IMPRESSIVE. Dalton has worked hard to make Quorum a more profitable operator. Last year, he recruited Eugene C. Fleming from Columbia to be chief operating officer. Fleming, who was Columbia's eastern group president, promptly collapsed Quorum's separate divisions for owned and managed hospitals into a single structure with five regional presidents. The idea was to create larger hospital groupings that would be more cost-efficient and better able to pursue marketing opportunities.
That approach seems to be working. For the nine months ended Mar. 31, Quorum reported a 27% increase in revenues and a 24% gain in pretax income. While acquisitions accounted for much of this growth, Quorum benefited from a 6.5% rise in admissions at its existing hospitals--an impressive performance at a time of general industry stagnation. The extra business came from new contracts with managed-care providers and increased referrals from other Quorum-owned or managed hospitals. Investors are starting to notice. At a recent 36 1/4, Quorum's stock has returned a total of 20.2% so far this year, compared with 12.7% for the sector.

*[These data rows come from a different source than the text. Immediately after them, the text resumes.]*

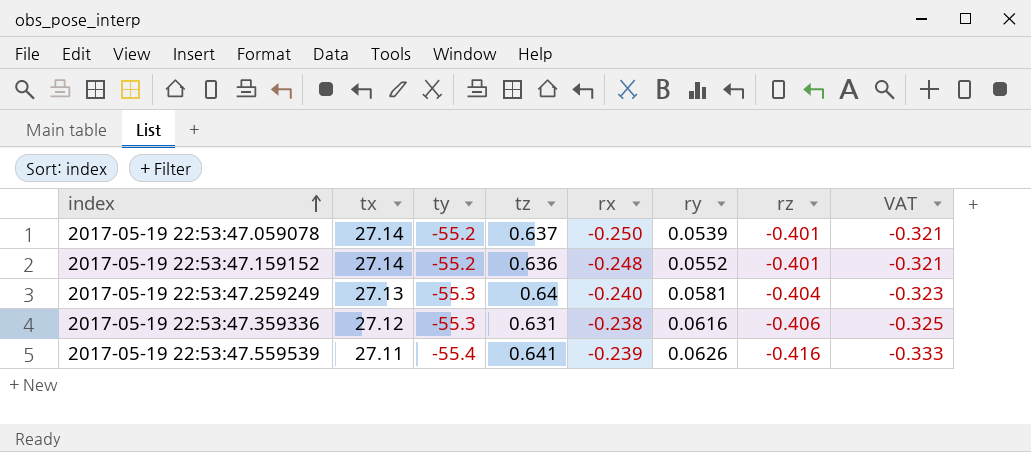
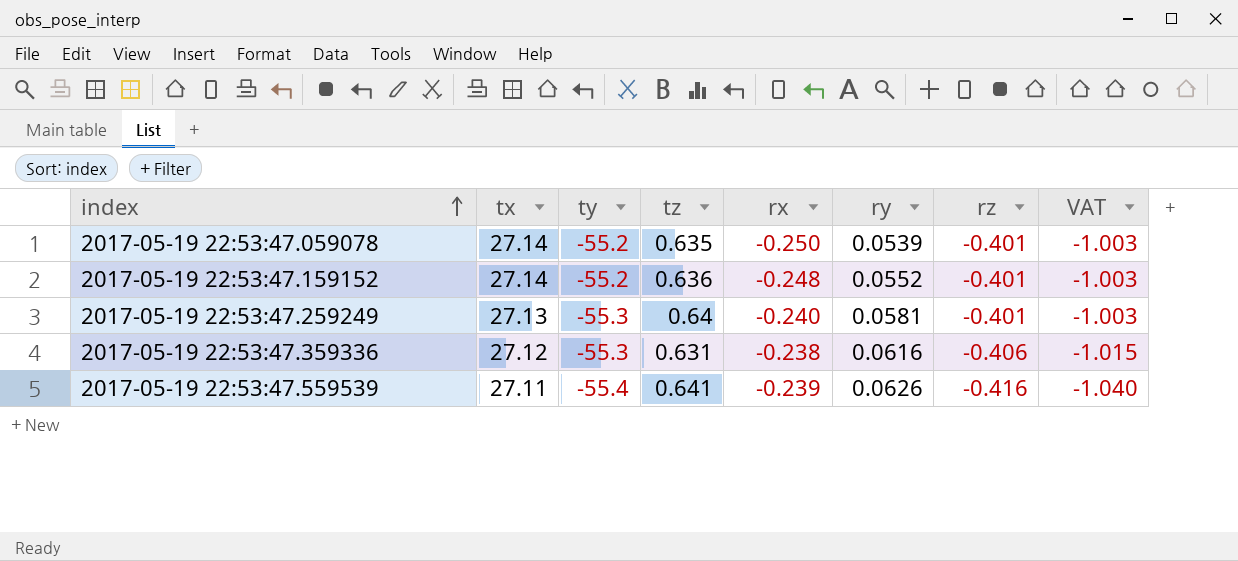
column VAT | formula: [rz] * 0.8 -> [rz] * 2.5
2017-05-19 22:53:47.059078 | tz: 0.637 -> 0.635
2017-05-19 22:53:47.259249 | rz: -0.404 -> -0.401

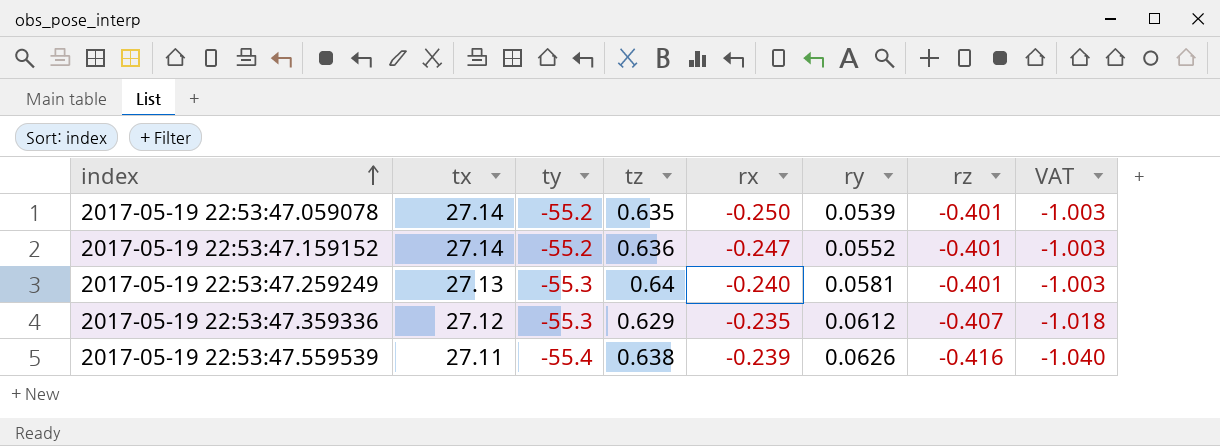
2017-05-19 22:53:47.159152 | rx: -0.248 -> -0.247
2017-05-19 22:53:47.359336 | tz: 0.631 -> 0.629
2017-05-19 22:53:47.359336 | rx: -0.238 -> -0.235
2017-05-19 22:53:47.359336 | ry: 0.0616 -> 0.0612
2017-05-19 22:53:47.359336 | rz: -0.406 -> -0.407
2017-05-19 22:53:47.359336 | VAT: -1.015 -> -1.018
2017-05-19 22:53:47.559539 | tz: 0.641 -> 0.638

Despite Columbia's woes, Dalton is not naive enough to believe the industry Goliath will simply slink away. Even as push was coming to shove in Massillon, Columbia signed a letter of intent to acquire three other Ohio hospitals. And Columbia is hardly the only rival Quorum faces these days. "A number of venture-capital firms have started up so that now you have five or six bidders where there used to be two or three," says Nancy L. Weaver, an analyst with Stephens Inc., an Arkansas investment bank. For his part, Dalton says he will not exploit Quorum's high standing in the not-for-profit world by launching a Columbia-style acquisition blitz. Instead, Dalton is pursuing a Quorum-style blitz: He plans to pick up the pace of acquisitions from three or four hospitals a year to four or five.